I ran out of the library, the cold air hitting my face as I burst through the doors. I didn't stop until I reached the secluded garden behind the chapel—the only place on campus where the Wi-Fi was terrible and the people were few.
I sat on a stone bench, burying my face in my hands. I was eighteen years old. I was supposed to be worrying about my grades and my first year of freedom. Instead, I was a pawn in a game I didn't understand, being dragged through the mud by people who didn't even know my middle name.
"Go away, Nathaniel," I said without looking up as I heard the crunch of gravel.
"No." He sat down next to me, but he didn't touch me this time.

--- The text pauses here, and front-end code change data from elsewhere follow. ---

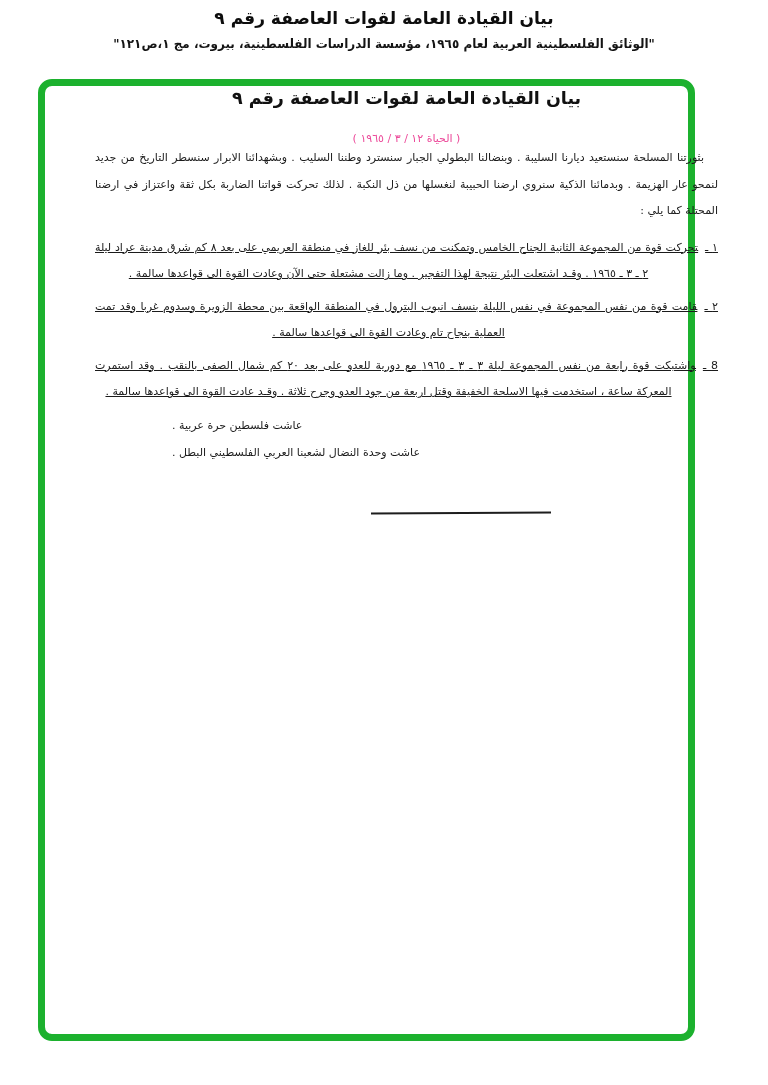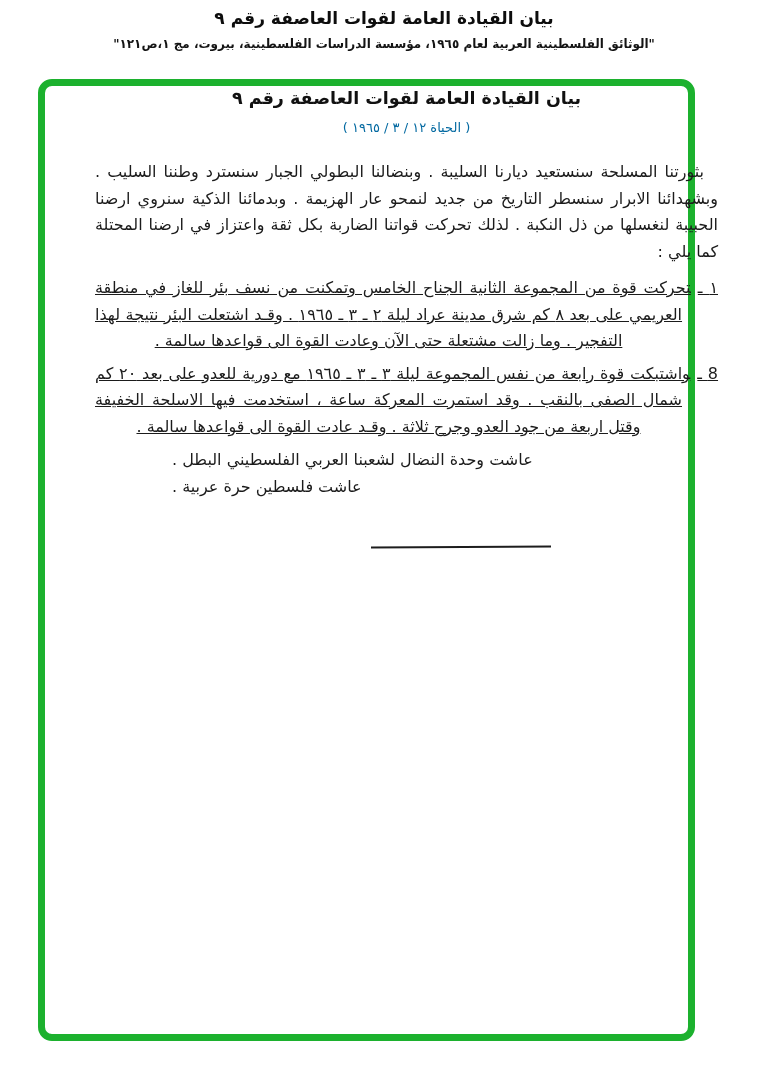"( الحياة ١٢ / ٣" .doc-dateline { color: #0369a1 -> #ec4899; font-size: 13px -> 11px; margin-top: 12px -> 24px }
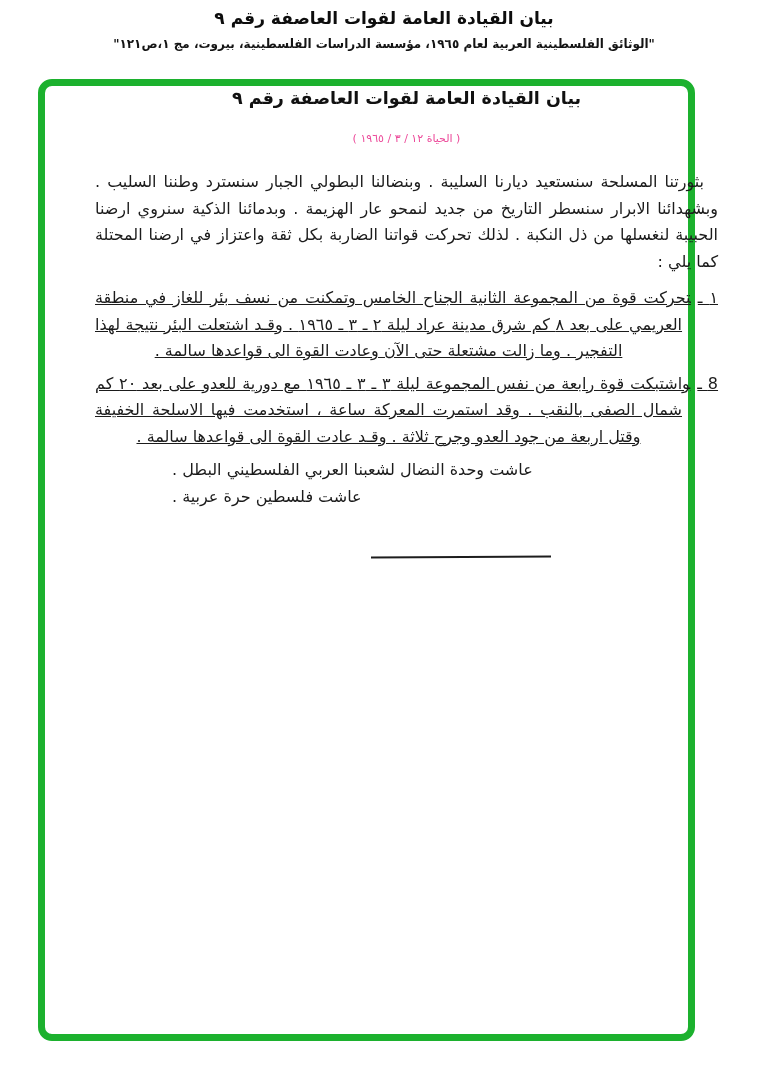"بثورتنا المسلحة سنستعيد ديارنا السليبة" .doc-body { font-size: 16px -> 11px; margin-top: 24px -> 0 }
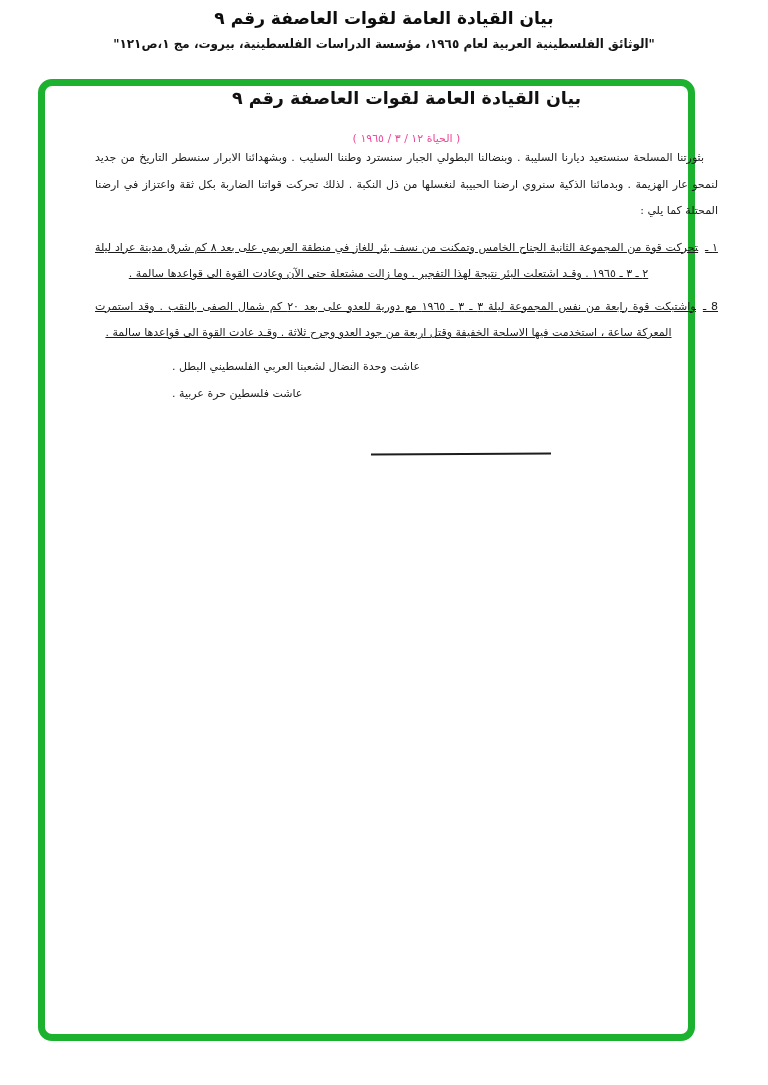"٢ ـقامت قوة من نفس" p.item { html: none -> <p> <span>٢ ـ</span><span>قامت قوة من نفس المجموعة في نفس الليلة بنسف انبوب البترول في المنطقة الواقعة بين محطة الزويرة وسدوم غربا وقد تمت العملية بنجاح تام وعادت القوة الى قواعدها سالمة .</span> </p> }
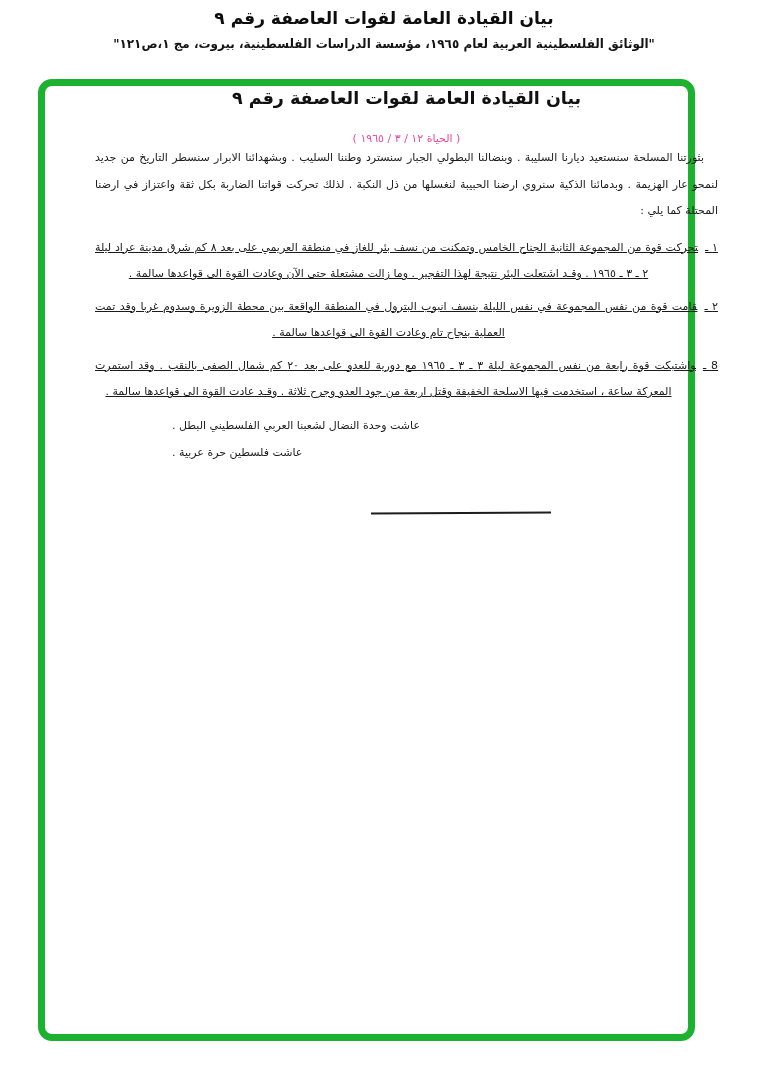"عاشت وحدة النضال لشعبنا العربي" p.closing-line { order: before "عاشت فلسطين حرة عربية ." -> after "عاشت فلسطين حرة عربية ." }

He just sat there, his presence a steady weight in the chaos. "They’re wrong, you know."
"Doesn't matter if they’re wrong. Everyone believes it."
"I don't believe it."
I looked up, my eyes red and stinging. "You’re the one who started this! You’re the one who offered the deal!"
"I offered you a way out," he said, his voice surprisingly soft. "I didn't realize it would be this hard for you. I’m used to it, Sylvie. I’ve been a headline since I was six. I’ve had people lie about me, hate me, and use me since I could walk. I forgot... I forgot that you haven't."
He reached out, his hand hesitating before he finally rested it on mine. "We’re going to fix this. Not with a PR statement, but with the Engagement Party. We’re going to show them that we aren't just an 'arrangement.' We’re going to make them so jealous they can’t breathe."
"How?"
Nathaniel leaned in, his face inches from mine. "By making them believe that I’m so obsessed with you that I’d burn this whole university down just to keep you safe."
"And how do we do that?" I whispered.
"By practicing," he said.
And then, before I could process what was happening, he leaned in and pressed his lips to mine.
It wasn't a fake kiss for the cameras. It wasn't a "staged" moment. It was desperate, hungry, and tasted like the sparks of a fire that had been waiting for three years to catch. My brain screamed no, but my heart—my stupid, treasonous heart—screamed finally.
When he pulled back, we were both breathing hard. The world was quiet. The rumors were gone. There was only the sound of the wind in the trees and the terrifying realization that the game had just changed forever.
"Practicing?" I breathed, my voice trembling.
"Practicing," he whispered, his eyes dark with something that looked a lot like the truth.